INPUT DATA
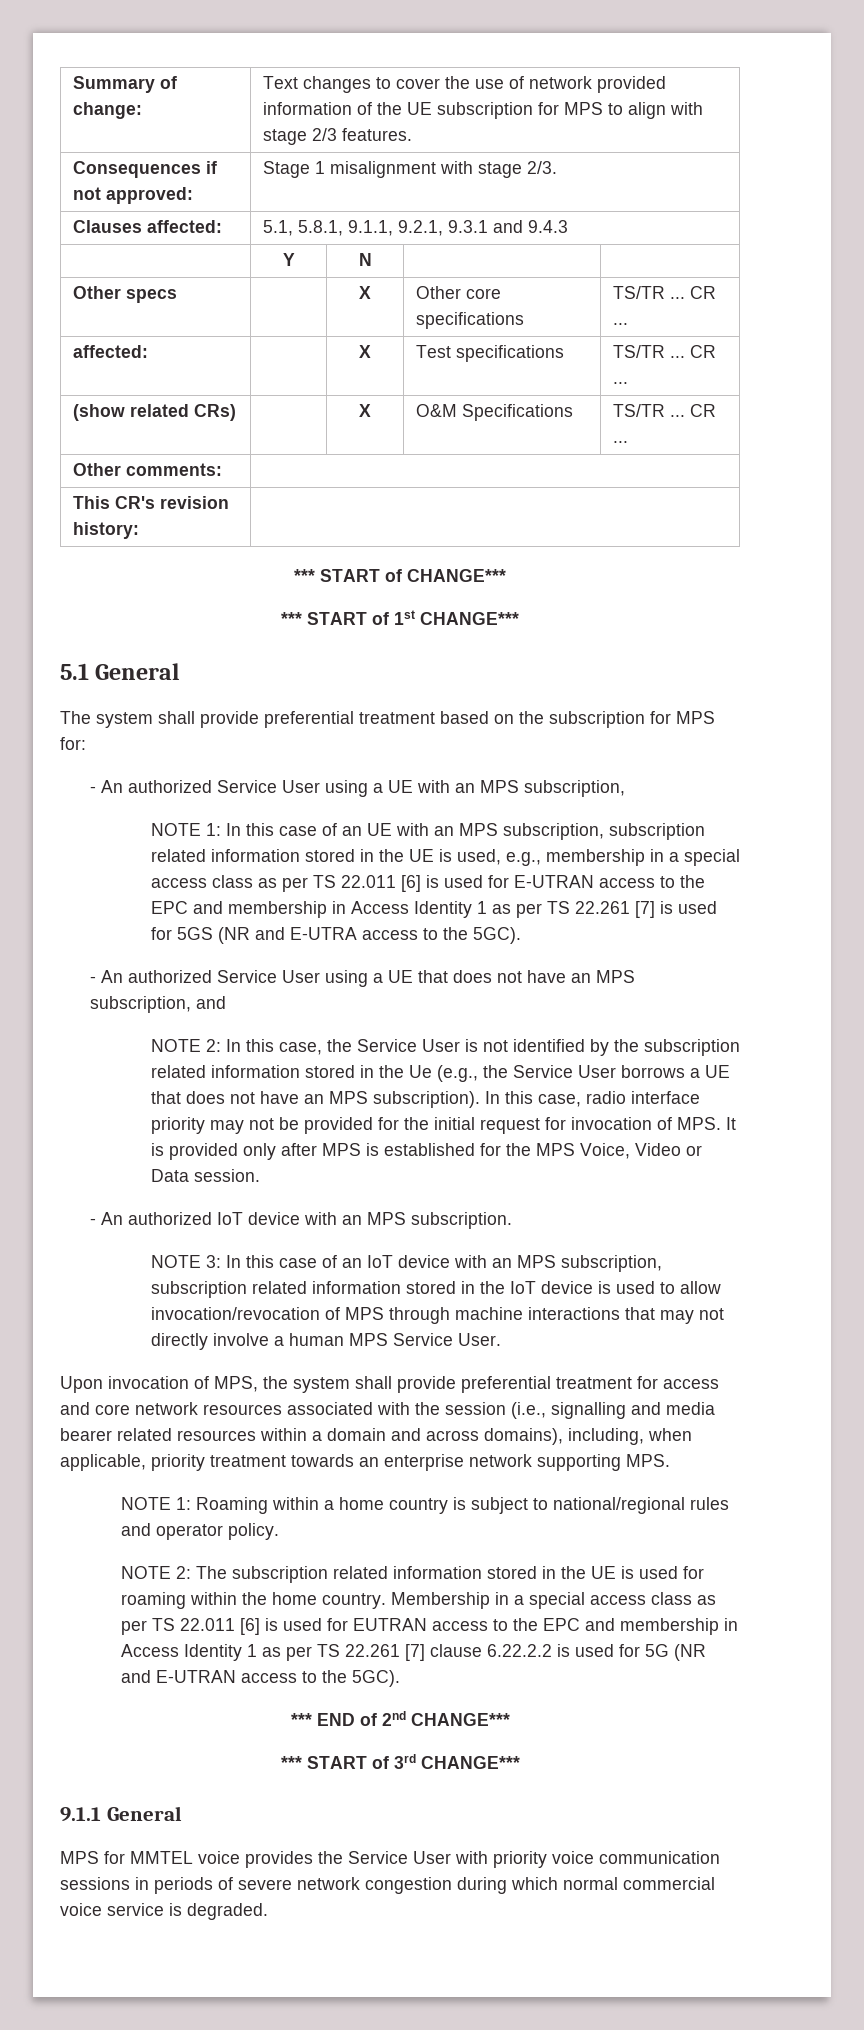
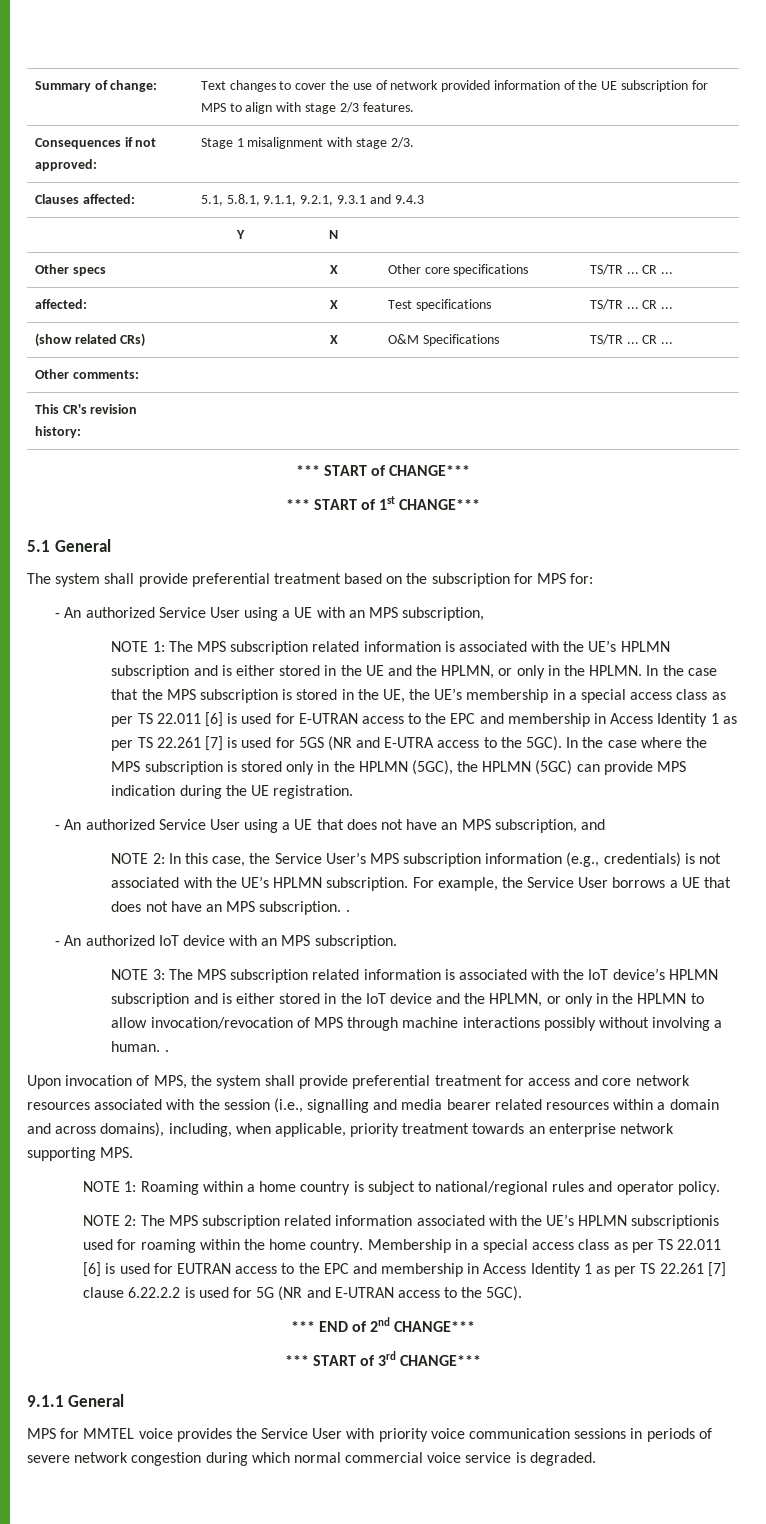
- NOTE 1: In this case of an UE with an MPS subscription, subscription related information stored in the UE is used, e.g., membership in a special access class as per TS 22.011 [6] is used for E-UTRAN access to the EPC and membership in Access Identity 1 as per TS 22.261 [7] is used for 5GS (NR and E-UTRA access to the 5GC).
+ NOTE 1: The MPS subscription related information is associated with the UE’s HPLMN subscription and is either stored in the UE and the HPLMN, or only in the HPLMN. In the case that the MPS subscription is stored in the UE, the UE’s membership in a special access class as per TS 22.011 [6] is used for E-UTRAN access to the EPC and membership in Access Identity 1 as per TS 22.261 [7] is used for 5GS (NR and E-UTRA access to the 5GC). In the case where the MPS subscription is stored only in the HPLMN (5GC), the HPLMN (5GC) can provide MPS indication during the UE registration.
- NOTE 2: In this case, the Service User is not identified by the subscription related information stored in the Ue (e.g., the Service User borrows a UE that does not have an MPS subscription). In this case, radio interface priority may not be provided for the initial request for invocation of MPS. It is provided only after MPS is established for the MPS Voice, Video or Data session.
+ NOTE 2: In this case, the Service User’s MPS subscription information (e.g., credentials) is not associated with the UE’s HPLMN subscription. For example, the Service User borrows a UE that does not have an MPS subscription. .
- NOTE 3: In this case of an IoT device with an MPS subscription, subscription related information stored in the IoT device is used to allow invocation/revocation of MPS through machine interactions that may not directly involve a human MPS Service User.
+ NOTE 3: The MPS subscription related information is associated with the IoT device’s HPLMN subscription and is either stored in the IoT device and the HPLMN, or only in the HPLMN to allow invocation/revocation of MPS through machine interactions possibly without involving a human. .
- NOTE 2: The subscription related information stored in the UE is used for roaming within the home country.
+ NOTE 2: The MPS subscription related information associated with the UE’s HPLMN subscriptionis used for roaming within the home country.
==
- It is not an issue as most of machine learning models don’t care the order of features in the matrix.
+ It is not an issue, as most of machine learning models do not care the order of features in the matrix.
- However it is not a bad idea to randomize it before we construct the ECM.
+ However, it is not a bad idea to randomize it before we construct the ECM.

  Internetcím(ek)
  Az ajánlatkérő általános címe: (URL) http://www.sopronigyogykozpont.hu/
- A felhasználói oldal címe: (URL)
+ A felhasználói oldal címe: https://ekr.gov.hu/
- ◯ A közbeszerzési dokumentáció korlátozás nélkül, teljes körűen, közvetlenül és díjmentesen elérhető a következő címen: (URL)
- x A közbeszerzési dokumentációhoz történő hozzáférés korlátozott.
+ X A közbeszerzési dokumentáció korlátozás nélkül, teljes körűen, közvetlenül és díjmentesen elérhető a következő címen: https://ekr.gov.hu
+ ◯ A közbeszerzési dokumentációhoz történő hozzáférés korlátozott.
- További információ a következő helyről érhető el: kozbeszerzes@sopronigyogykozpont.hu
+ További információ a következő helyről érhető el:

ASSIGNED TASK
Copy out precisely the lines from the line with "- ◯ A közbeszerzési" to the line with "következő címen: https://ekr.gov.hu" in the material above, including those two lines and omitting all the rest.

ANSWER BOX
- ◯ A közbeszerzési dokumentáció korlátozás nélkül, teljes körűen, közvetlenül és díjmentesen elérhető a következő címen: (URL)
- x A közbeszerzési dokumentációhoz történő hozzáférés korlátozott.
+ X A közbeszerzési dokumentáció korlátozás nélkül, teljes körűen, közvetlenül és díjmentesen elérhető a következő címen: https://ekr.gov.hu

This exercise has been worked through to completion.